La sentenza ricalca quasi interamente la richiesta formulata dalla Pubblica Ministero, Chiara Giordano, che per l’imputato aveva invocato una pena di tre anni e quattro mesi.

L’inizio dell’incubo

Secondo quanto ricostruito dalle indagini e dal drammatico racconto della vittima, le violenze sarebbero iniziate nel 2017, ad appena quattro mesi dalla nascita del figlio della coppia, per poi cronicizzarsi nel periodo tra il 2018 e il 2023. Schiaffi, spinte contro i mobili e aggressioni verbali sistematiche: «La nostra relazione si era trasformata in una litigata continua, condita da offese pesanti nei miei confronti come per esempio “Non sei una buona madre, non sei buona a nulla”», ha messo a verbale la donna in sede di denuncia.

Il livello di brutalità toccò il culmine nel 2019 quando l’uomo, al culmine dell’ennesima lite, le lanciò addosso la culla del figlio, colpendola in pieno all’occhio destro. Un episodio grave che, tuttavia, non portò a una denuncia immediata: «Non sono andata in ospedale per paura di ripercussioni da parte del mio ex compagno e perché credevo che sarebbe cambiato», ha spiegato la vittima agli inquirenti, descrivendo la tipica spirale psicologica in cui sprofondano molte donne maltrattate.

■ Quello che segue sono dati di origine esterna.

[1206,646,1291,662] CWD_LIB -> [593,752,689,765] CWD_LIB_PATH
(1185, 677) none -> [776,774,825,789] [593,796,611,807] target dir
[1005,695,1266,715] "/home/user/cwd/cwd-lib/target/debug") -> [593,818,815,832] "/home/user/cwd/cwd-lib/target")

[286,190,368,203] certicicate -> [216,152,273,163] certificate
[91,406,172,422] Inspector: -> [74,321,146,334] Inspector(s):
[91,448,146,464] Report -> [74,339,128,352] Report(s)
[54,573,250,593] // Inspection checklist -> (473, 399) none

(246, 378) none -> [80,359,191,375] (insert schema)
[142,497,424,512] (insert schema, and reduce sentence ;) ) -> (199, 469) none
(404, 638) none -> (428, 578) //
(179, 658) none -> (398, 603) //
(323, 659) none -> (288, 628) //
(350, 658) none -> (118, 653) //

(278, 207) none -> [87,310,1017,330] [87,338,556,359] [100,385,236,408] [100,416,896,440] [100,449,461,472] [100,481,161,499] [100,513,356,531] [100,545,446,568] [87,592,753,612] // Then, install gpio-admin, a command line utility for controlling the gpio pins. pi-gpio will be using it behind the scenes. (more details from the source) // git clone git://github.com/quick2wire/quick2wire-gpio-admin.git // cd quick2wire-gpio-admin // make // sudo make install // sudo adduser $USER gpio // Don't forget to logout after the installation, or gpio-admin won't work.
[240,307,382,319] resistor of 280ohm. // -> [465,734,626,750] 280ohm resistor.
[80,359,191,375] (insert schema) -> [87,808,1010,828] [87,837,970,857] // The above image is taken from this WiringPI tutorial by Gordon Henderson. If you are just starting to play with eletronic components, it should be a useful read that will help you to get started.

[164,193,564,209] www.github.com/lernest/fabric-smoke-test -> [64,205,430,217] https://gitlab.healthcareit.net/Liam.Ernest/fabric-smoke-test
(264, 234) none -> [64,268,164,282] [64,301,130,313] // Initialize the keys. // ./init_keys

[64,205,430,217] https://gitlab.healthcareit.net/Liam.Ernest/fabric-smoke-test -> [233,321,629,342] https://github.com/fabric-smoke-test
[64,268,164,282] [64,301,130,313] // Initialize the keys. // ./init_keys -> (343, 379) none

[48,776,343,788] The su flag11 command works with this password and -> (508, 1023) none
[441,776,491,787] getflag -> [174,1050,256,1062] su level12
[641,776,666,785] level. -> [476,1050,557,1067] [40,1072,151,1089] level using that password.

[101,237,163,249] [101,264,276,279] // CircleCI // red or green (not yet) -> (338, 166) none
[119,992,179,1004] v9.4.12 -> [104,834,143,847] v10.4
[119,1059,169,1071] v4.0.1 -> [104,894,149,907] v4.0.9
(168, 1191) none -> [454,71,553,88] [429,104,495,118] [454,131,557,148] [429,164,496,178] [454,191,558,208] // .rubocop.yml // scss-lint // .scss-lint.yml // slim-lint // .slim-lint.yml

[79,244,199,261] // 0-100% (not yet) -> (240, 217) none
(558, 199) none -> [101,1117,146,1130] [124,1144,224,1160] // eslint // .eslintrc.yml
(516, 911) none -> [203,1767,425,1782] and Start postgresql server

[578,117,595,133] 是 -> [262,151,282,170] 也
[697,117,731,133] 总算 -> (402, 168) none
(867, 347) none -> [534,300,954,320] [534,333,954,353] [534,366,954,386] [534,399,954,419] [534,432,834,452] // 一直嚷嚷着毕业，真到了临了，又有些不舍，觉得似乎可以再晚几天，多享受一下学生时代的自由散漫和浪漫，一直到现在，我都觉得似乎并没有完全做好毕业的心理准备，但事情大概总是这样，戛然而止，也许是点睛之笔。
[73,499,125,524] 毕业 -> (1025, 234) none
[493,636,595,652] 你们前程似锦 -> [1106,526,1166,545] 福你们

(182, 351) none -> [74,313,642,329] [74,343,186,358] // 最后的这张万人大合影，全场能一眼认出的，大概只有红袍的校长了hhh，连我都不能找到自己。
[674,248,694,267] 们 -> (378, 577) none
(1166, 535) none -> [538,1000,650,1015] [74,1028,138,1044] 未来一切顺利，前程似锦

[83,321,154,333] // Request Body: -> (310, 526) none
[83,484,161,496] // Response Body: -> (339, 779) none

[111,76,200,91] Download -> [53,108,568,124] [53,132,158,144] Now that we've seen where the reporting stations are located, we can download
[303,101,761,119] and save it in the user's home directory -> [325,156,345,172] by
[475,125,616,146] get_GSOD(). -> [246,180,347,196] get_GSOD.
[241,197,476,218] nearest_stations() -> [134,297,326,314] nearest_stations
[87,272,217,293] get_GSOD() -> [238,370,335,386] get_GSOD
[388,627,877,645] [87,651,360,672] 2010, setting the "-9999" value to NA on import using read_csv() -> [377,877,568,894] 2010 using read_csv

Le violenze sono andate avanti fino all’ottobre del 2023, momento in cui la donna ha trovato la forza di interrompere definitivamente la convivenza. Nel 2024 è scattata la denuncia formale che ha fatto partire l’inchiesta. Nel fascicolo del processo, a corroborare le accuse per il reato di lesioni, è finito anche un referto del pronto soccorso risalente al 2022, prova documentale delle percosse subite prima della definitiva rottura.